Thus, (69) holds for \(i=1,\ldots ,n\). Hence, we have

$$\begin{aligned}&\left( \lambda _i-\delta -\left( \gamma (p_*)-\delta \right) \right) ^2 \left( \lambda _i-\delta -\left( \gamma (Tp_*)-\delta \right) \right) ^2\nonumber \\&\quad \le \left( \lambda _1-\delta -\left( \gamma (p_*)-\delta \right) \right) ^2 \left( \lambda _1-\delta -\left( \gamma (Tp_*)-\delta \right) \right) ^2, \end{aligned}$$
(71)

where \(\delta =\frac{\lambda _1+\lambda _n}{2}\). By (70) and (71), we obtain

$$\begin{aligned}&\left( \lambda _i-\delta -\left( \gamma (p_*)-\delta \right) \right) ^2 \left( \lambda _i-\delta +\left( \gamma (p_*)-\delta \right) \right) ^2 \\&\quad \le \left( \frac{\lambda _1-\lambda _n}{2} -\left( \gamma (p_*)-\delta \right) \right) ^2 \left( \frac{\lambda _1-\lambda _n}{2} +\left( \gamma (p_*)-\delta \right) \right) ^2, \end{aligned}$$

which implies that

$$\begin{aligned} \left( \frac{\lambda _1-\lambda _n}{2}\right) ^2+ \left( \lambda _i-\delta \right) ^2 \ge 2\left( \gamma (p_*)-\delta \right) ^2. \end{aligned}$$
(72)

By Lemma 2 and Theorem 1, we have that

$$\begin{aligned} \gamma (p_*)=\frac{\lambda _1\varPsi (\lambda _{1})p_*^{(1)}+\lambda _n\varPsi (\lambda _{n})p_*^{(n)}}{\varPsi (\lambda _{1})p_*^{(1)}+\varPsi (\lambda _{n})p_*^{(n)}}. \end{aligned}$$

Substituting \(\gamma (p_*)\) into (72), we obtain

$$\begin{aligned} \left( \frac{\lambda _1-\lambda _n}{2}\right) ^2+ \left( \lambda _i-\delta \right) ^2 \ge \frac{(\lambda _n-\lambda _1)^2(\varPsi (\lambda _{n})c^2-\varPsi (\lambda _{1}))^2}{2(\varPsi (\lambda _{n})c^2+\varPsi (\lambda _{1}))^2}, \end{aligned}$$

which gives

$$\begin{aligned} 4\left( \frac{1+\sigma _i^2}{1-\sigma _i^2}\right) \ge \frac{(c^2\varPsi (\lambda _{n})-\varPsi (\lambda _{1}))^2}{c^2\varPsi (\lambda _{1})\varPsi (\lambda _{n})}, \end{aligned}$$
(73)

where \(\sigma _i=\frac{2 \lambda _i-(\lambda _1+\lambda _n)}{\lambda _n-\lambda _1}\). Noting that (73) holds for all \(i\in \mathcal {I}\). Thus, we have

$$\begin{aligned} \frac{(c^2\varPsi (\lambda _{n})-\varPsi (\lambda _{1}))^2}{c^2\varPsi (\lambda _{1})\varPsi (\lambda _{n})}\le \eta _\sigma , \end{aligned}$$
(74)

which implies (65). This completes the proof. \(\square \)
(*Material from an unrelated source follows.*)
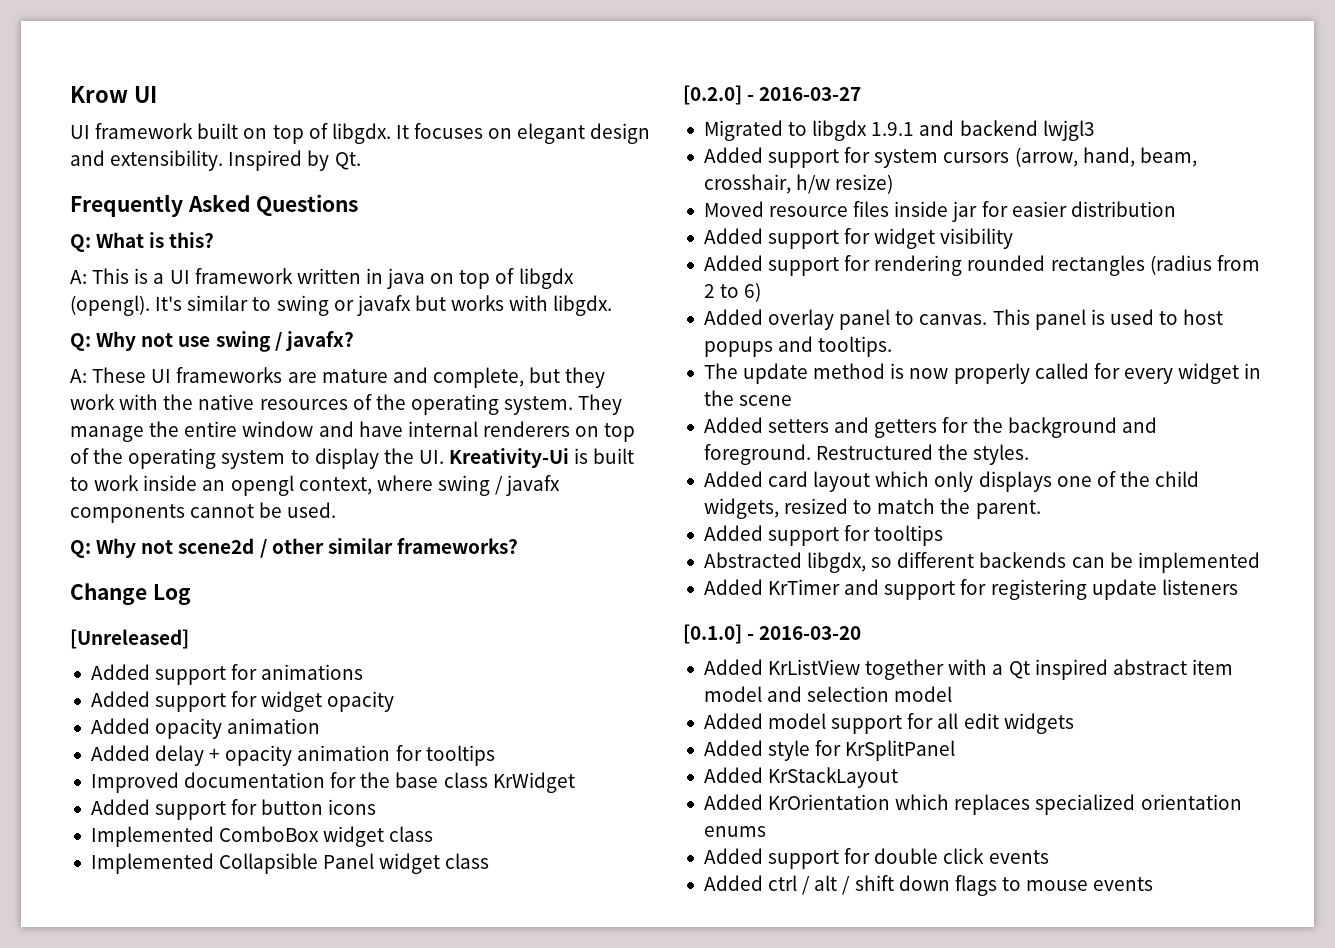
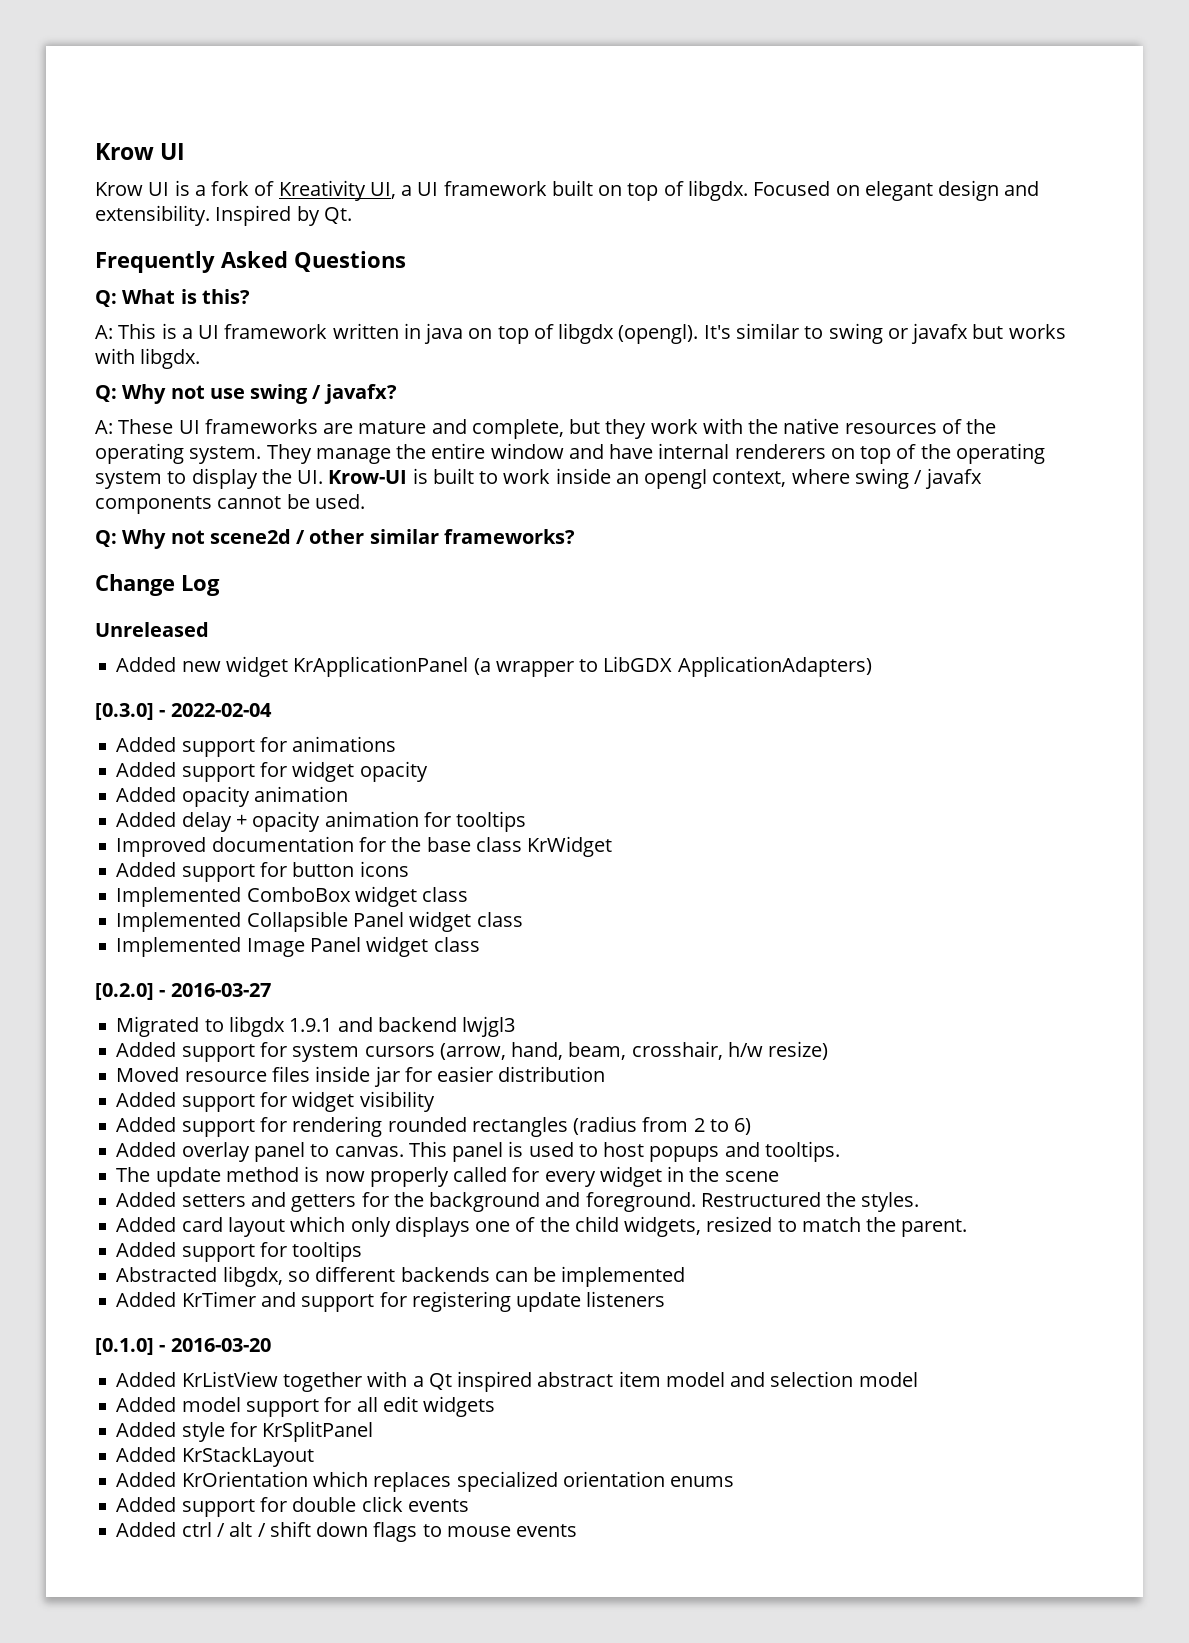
(157, 94) none -> [95,180,413,201] Krow UI is a fork of Kreativity UI, a
[395,123,484,139] It focuses -> [753,181,831,196] Focused
[449,448,570,468] Kreativity-Ui -> [328,470,408,484] Krow-UI
[70,629,189,649] [Unreleased] -> [95,622,209,637] [116,656,872,677] [95,703,272,720] Unreleased // Added new widget KrApplicationPanel (a wrapper to LibGDX ApplicationAdapters) // [0.3.0] - 2022-02-04
(490, 861) none -> [116,936,480,957] // Implemented Image Panel widget class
3 Techniques for Breaking the Zigzagging Pattern

As shown in the previous section, all the gradient methods (11) asymptotically conduct the searches in the two-dimensional subspace spanned by \(\xi _1\) and \(\xi _n\). By (16), if either \(\mu _k^{(1)}\) or \(\mu _k^{(n)}\) equals to zero, the corresponding component will vanish at all subsequent iterations. Hence, in order to break the undesired zigzagging pattern, a good strategy is to employ some stepsize approximating \(1/\lambda _1\) or \(1/\lambda _n\). In this section, we will derive a new stepsize converging to \(1/\lambda _n\) and propose a periodic gradient method using this new stepsize.

3.1 A New Stepsize

Our new stepsize will be derived by imposing finite termination on minimizing two-dimensional strictly convex quadratic function, see [31] for the case of \(\varPsi (A)=I\) (i.e., the SD method).

To proceed, consider the quadratic optimization (3) with \(n=2\). Suppose \(x_3\) is the minimizer after the following 3 iterations:

$$\begin{aligned} x_1&= x_0 - \alpha _0g_0,\\ x_2&= x_1 - \alpha _1g_1,\\ x_3&= x_2 - \alpha _2g_2, \end{aligned}$$

where \(g_i \ne 0\), \(i=0,1,2\), \(\alpha _0\) and \(\alpha _2\) are stepsizes given by (11), and \(\alpha _1\) is a stepsize to be derived.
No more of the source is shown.